Applying this technique to your problem, you can search for the last line in your config file that contains an error as in the following program:
#! /usr/bin/perl
use warnings;
use strict;
local $_ = do { local $/; scalar <DATA> };
if (/\A.* ^(?! \w+ \s+ = \s+ [^\r\n]+ $) (.+?)$/smx) {
print $1, "\n";
}
__DATA__
This = assignment is ok
But := not this
And == definitely not this
The syntax of the regular expression is a bit different because $_ contains multiple lines, but the principle is the same. \A is similar to ^, but it matches only at the beginning of string to be searched. With the /m switch (“multi-line”), ^ matches at logical line boundaries.
Up to this point, we know the pattern
/\A.* ^ .../
matches the last line that looks like something. The negative look-ahead assertion (?!...) looks for a line that is not a legal config line. Ordinarily . matches any character except newline, but the /s switch (“single line”) lifts this restriction.
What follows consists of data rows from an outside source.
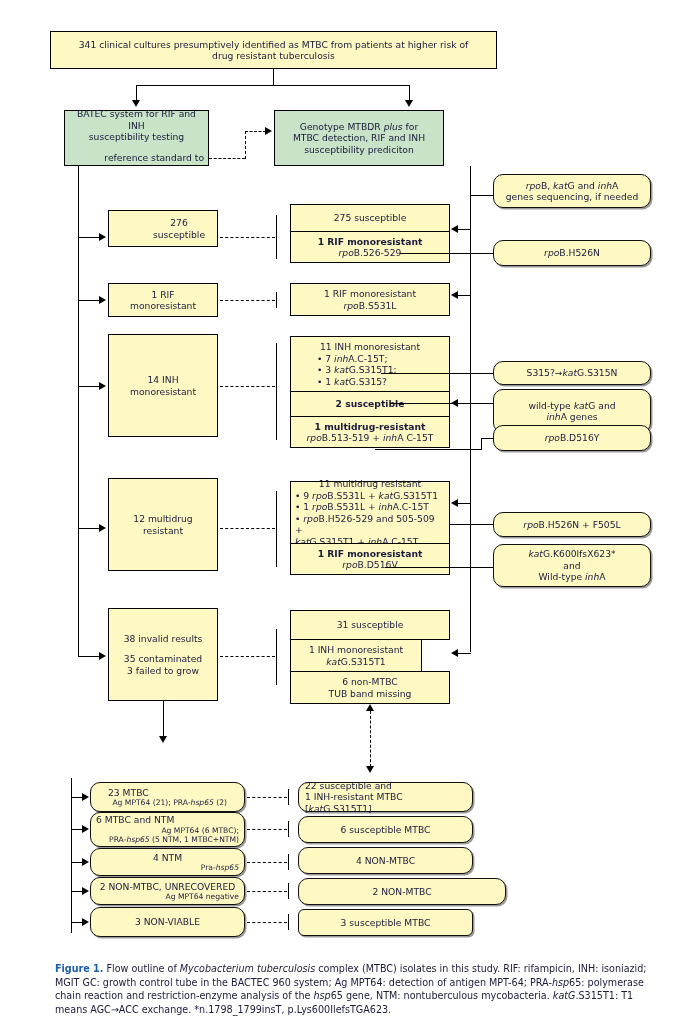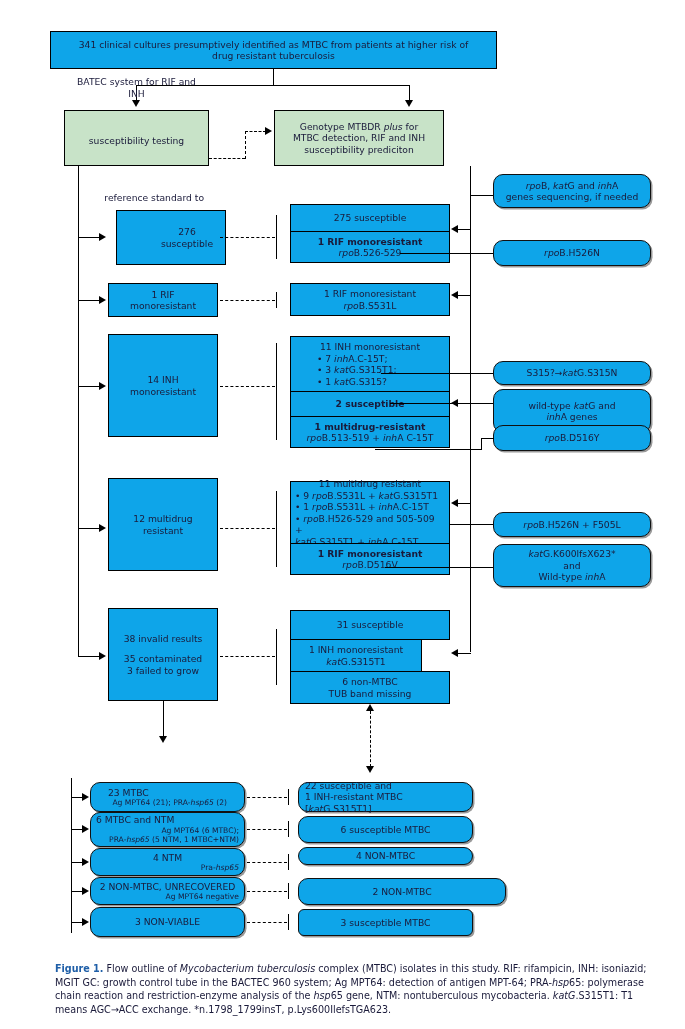--- a/index.html
+++ b/index.html
@@ -19,7 +19,7 @@
     position:absolute;
     box-sizing:border-box;
     border:1px solid #000;
-    background:#0ea5e9;
+    background:#fef9c3;
     display:flex;
     flex-direction:column;
     align-items:center;

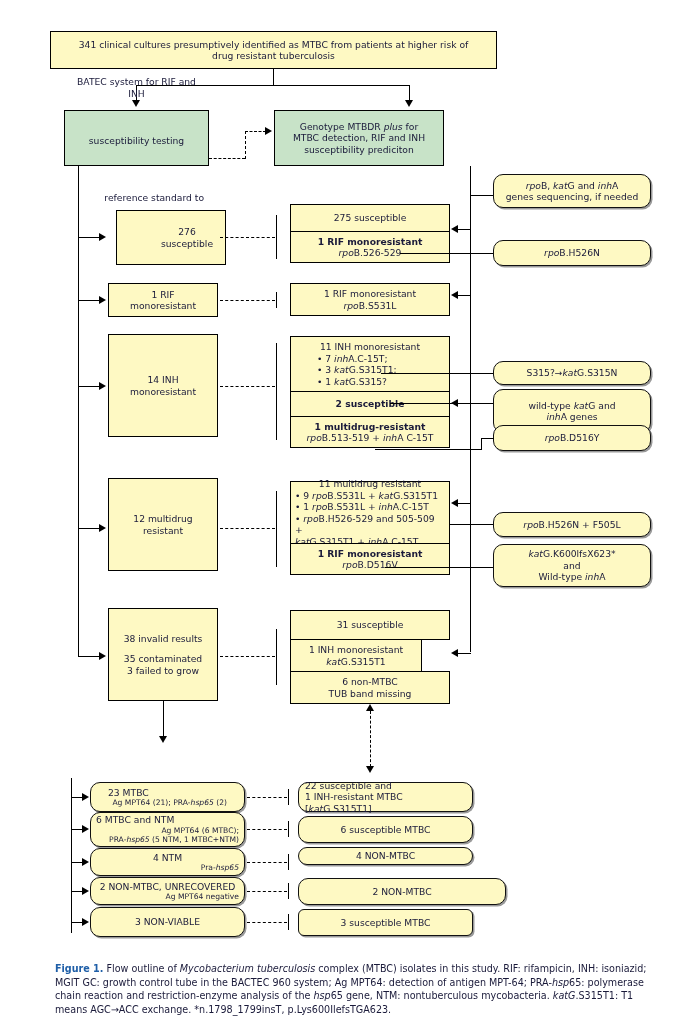--- a/index.html
+++ b/index.html
@@ -103,7 +103,7 @@
   <div class="arrow down" style="left:132px;top:100px;"></div>
   <div class="arrow down" style="left:405px;top:100px;"></div>
 
-  <div class="box green" style="left:64px;top:110px;width:145px;height:56px;justify-content:center;padding-top:5px;gap:36px;">
+  <div class="box green" style="left:64px;top:110px;width:145px;height:56px;justify-content:flex-end;padding-top:5px;">
     <span>BATEC system for RIF and INH</span>
     <span>susceptibility testing</span>
     <span style="align-self:flex-end;margin-top:9px;">reference standard to</span>

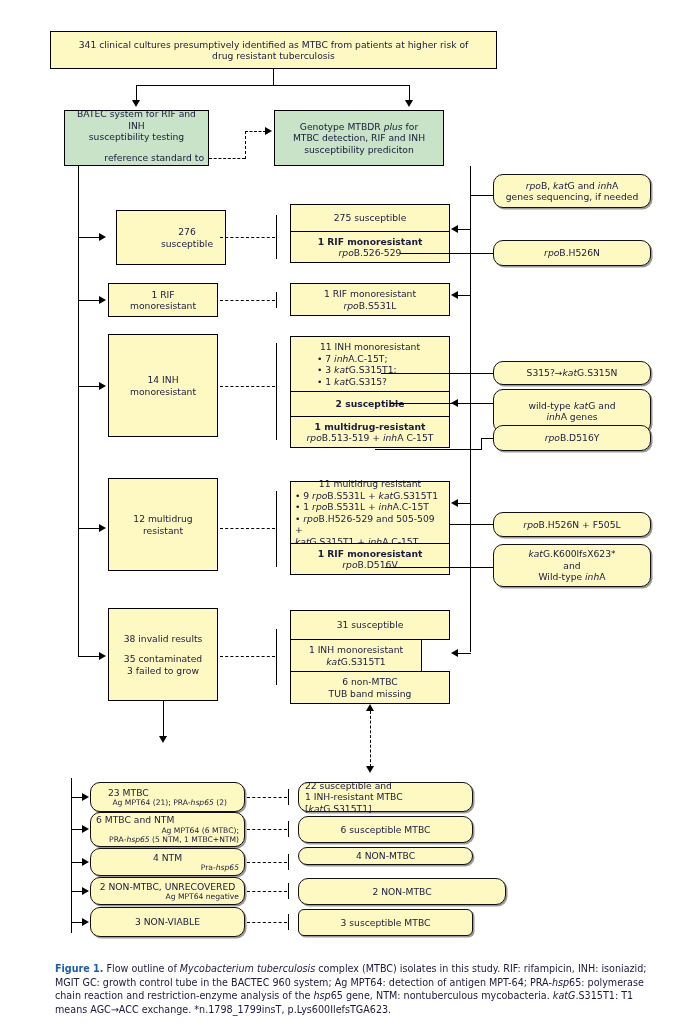--- a/index.html
+++ b/index.html
@@ -130,7 +130,7 @@
   </div>
   <div class="ln h" style="left:470px;top:195px;width:23px;"></div>
 
-  <div class="box" style="left:116px;top:210px;width:110px;height:55px;padding-left:36px;">
+  <div class="box" style="left:108px;top:210px;width:110px;height:37px;padding-left:36px;">
     <span>276 susceptible</span>
   </div>
   <div class="ln h" style="left:78px;top:237px;width:22px;"></div>

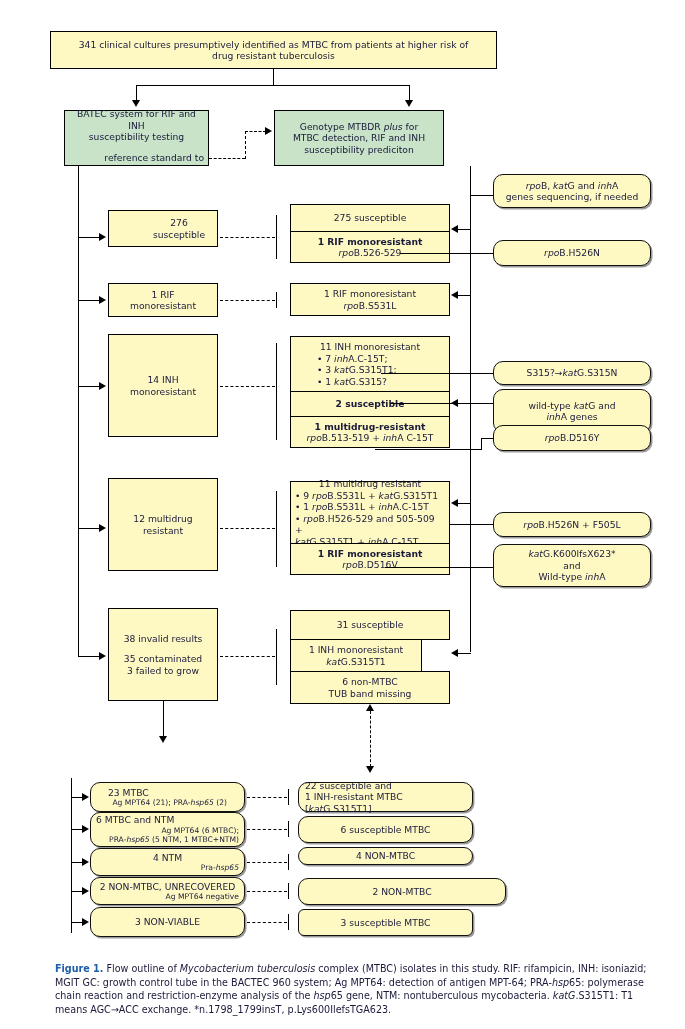--- a/index.html
+++ b/index.html
@@ -319,7 +319,7 @@
   <div class="arrow right" style="left:82px;top:858px;"></div>
   <div class="dln h" style="left:247px;top:862px;width:40px;"></div>
   <div class="seg" style="left:288px;top:854px;height:16px;"></div>
-  <div class="box round" style="left:298px;top:847px;width:175px;height:18px;">
+  <div class="box round" style="left:298px;top:847px;width:175px;height:27px;">
     <span>4 NON-MTBC</span>
   </div>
Specifying [^\r\n]+, that is, one or more characters that are neither carriage return nor line feed, does not allow the match to spill into the next line.
Look-around assertions do not capture, so we grab the offending line with (.+?)$. The reason it's safe to use . in this context is because we know the current line is bad and the non-greedy quantifier +? stops matching as soon as it can, which in this case is the end of the current logical line.
All these regular expressions use the /x switch (“extended mode”) to allow extra whitespace: the aim is to improve readability.